A disabled woman says having her van specially adapted so she can drive it herself, and having her wheelchair modified, would help give her back her freedom.

Sarah Lambert was paralysed following a freak accident eleven years ago and has been fighting ever since to regain her speech, movement and independence.

Her friend Sue Trafford, 64, an ambulance driver at Epsom Hospital, has now launched a £45,000-fundraiser for a new wheelchair (£25,000) and to have her van adapted so she can drive it with just her hands (£20,000).

Sarah became paralysed after a bear hug from a colleague at Kingston Hospital damaged her sciatic nerve and then, while off work injured, a fall down her stairs at home in 2006.

Surrey Comet:

She now has a standard NHS-issue wheelchair, but finds that it often breaks down and gets stuck in the mud – preventing her from walking her three-year-old miniature labradoodle Milo as much as she would like, and from performing everyday tasks such as going shopping.

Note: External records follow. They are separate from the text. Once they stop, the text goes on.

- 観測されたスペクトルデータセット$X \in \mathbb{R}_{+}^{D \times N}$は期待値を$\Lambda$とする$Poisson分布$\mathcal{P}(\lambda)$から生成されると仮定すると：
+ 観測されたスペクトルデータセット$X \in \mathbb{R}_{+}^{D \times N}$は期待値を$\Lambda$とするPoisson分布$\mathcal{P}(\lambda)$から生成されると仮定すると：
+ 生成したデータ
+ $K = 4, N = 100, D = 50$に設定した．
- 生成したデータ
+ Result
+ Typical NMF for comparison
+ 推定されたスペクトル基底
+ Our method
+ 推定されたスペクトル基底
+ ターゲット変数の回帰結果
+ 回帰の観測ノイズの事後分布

The 38-year-old from Evelyn Way – about two miles from Epsom town centre – also has her own van, but relies on a carer who only looks after her for three hours a day for five hours a week.

“Not being on the road is the biggest loss, really – more than the use of my legs,” Sarah, a former driver in the Territorial Army and prison service, explained.

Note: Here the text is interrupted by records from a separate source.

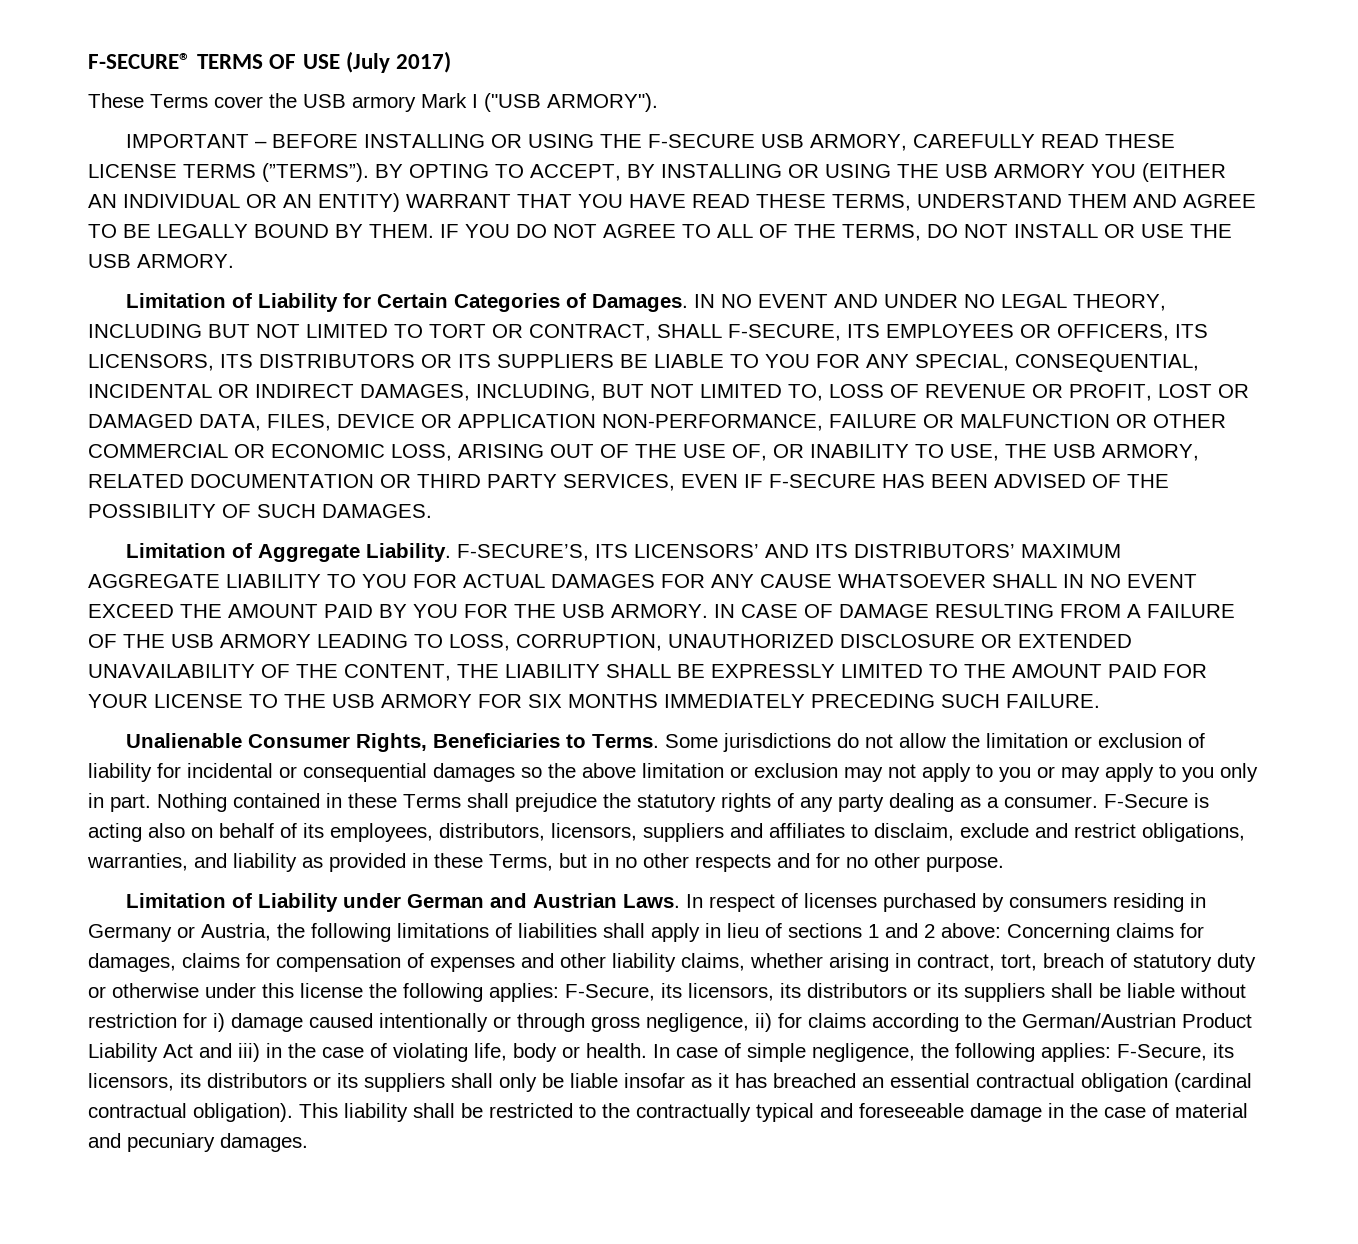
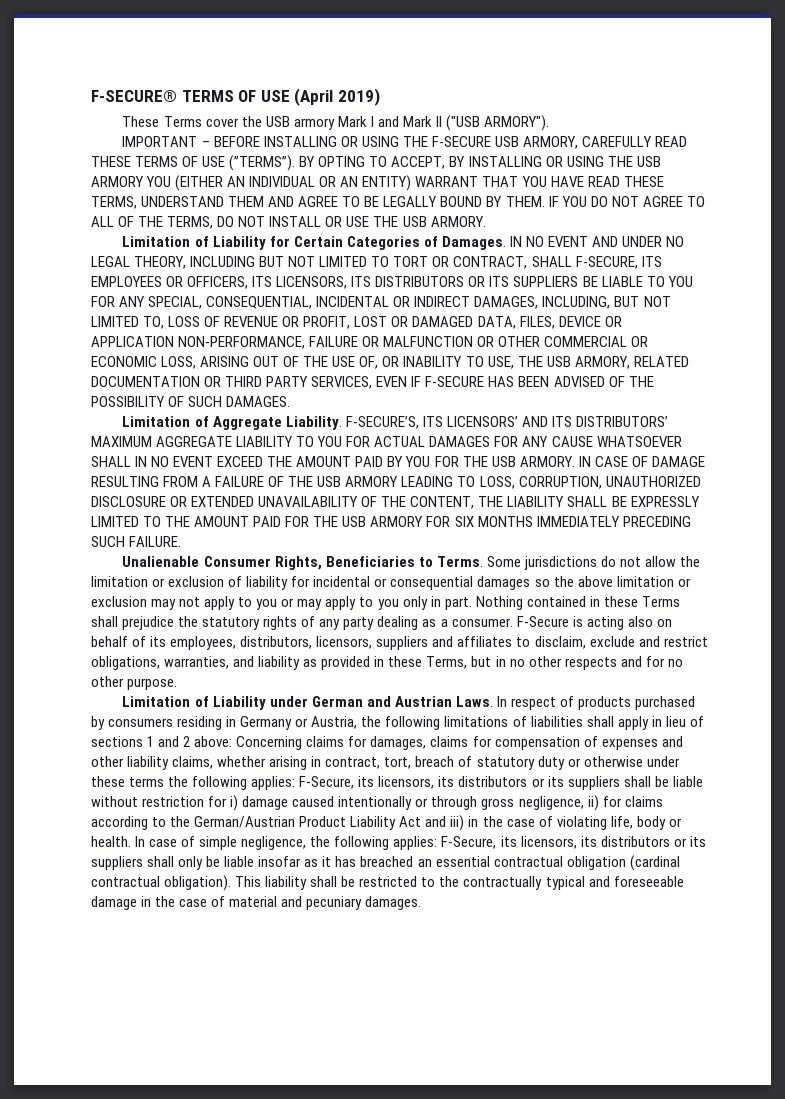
- F-SECURE® TERMS OF USE (July 2017)
+ F-SECURE® TERMS OF USE (April 2019)
- These Terms cover the USB armory Mark I ("USB ARMORY").
+ These Terms cover the USB armory Mark I and Mark II ("USB ARMORY").
- IMPORTANT – BEFORE INSTALLING OR USING THE F-SECURE USB ARMORY, CAREFULLY READ THESE LICENSE TERMS (”TERMS”).
+ IMPORTANT – BEFORE INSTALLING OR USING THE F-SECURE USB ARMORY, CAREFULLY READ THESE TERMS OF USE (”TERMS”).
- IN CASE OF DAMAGE RESULTING FROM A FAILURE OF THE USB ARMORY LEADING TO LOSS, CORRUPTION, UNAUTHORIZED DISCLOSURE OR EXTENDED UNAVAILABILITY OF THE CONTENT, THE LIABILITY SHALL BE EXPRESSLY LIMITED TO THE AMOUNT PAID FOR YOUR LICENSE TO THE USB ARMORY FOR SIX MONTHS IMMEDIATELY PRECEDING SUCH FAILURE.
+ IN CASE OF DAMAGE RESULTING FROM A FAILURE OF THE USB ARMORY LEADING TO LOSS, CORRUPTION, UNAUTHORIZED DISCLOSURE OR EXTENDED UNAVAILABILITY OF THE CONTENT, THE LIABILITY SHALL BE EXPRESSLY LIMITED TO THE AMOUNT PAID FOR THE USB ARMORY FOR SIX MONTHS IMMEDIATELY PRECEDING SUCH FAILURE.
- In respect of licenses purchased by consumers residing in Germany or Austria, the following limitations of liabilities shall apply in lieu of sections 1 and 2 above:
+ In respect of products purchased by consumers residing in Germany or Austria, the following limitations of liabilities shall apply in lieu of sections 1 and 2 above:
- Concerning claims for damages, claims for compensation of expenses and other liability claims, whether arising in contract, tort, breach of statutory duty or otherwise under this license the following applies:
+ Concerning claims for damages, claims for compensation of expenses and other liability claims, whether arising in contract, tort, breach of statutory duty or otherwise under these terms the following applies:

“My whole life is limited to being stuck at home.

“It holds me back from becoming independent and earning my own money.”

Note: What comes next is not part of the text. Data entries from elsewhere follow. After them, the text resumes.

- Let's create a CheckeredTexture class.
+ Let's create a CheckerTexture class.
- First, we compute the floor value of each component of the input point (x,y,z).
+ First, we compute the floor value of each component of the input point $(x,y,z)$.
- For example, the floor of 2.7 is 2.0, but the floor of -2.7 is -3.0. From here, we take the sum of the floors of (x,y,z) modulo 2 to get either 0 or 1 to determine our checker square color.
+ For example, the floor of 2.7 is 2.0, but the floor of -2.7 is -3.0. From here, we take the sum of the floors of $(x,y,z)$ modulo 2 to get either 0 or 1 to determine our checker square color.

Sarah has struggled to find meaningful employment because “people only see the wheelchair,” she claims.

Surrey Comet:

She is now trying to establish herself as a distributor for health product pyramid scheme Forever Living. But to do so requires being mobile and able to meet people and network – something she currently struggles to do, and something she believes would be helped if she was able to drive herself, and not have to rely on others for transport.

She added: “I’m trying to be financially independent.”

Surrey Comet:

Sue Trafford, from Rowden Road, Ewell, set up a justgiving page to help her friend of more than seven years, but to date it has had only nine supporters pledging donations towards the £45,000 target.

“It would be really nice to give her the freedom,” Sue told the Epsom Guardian.

“If she’s going a long way, she’d still need someone with her, but if she was going into Epsom, she could do that.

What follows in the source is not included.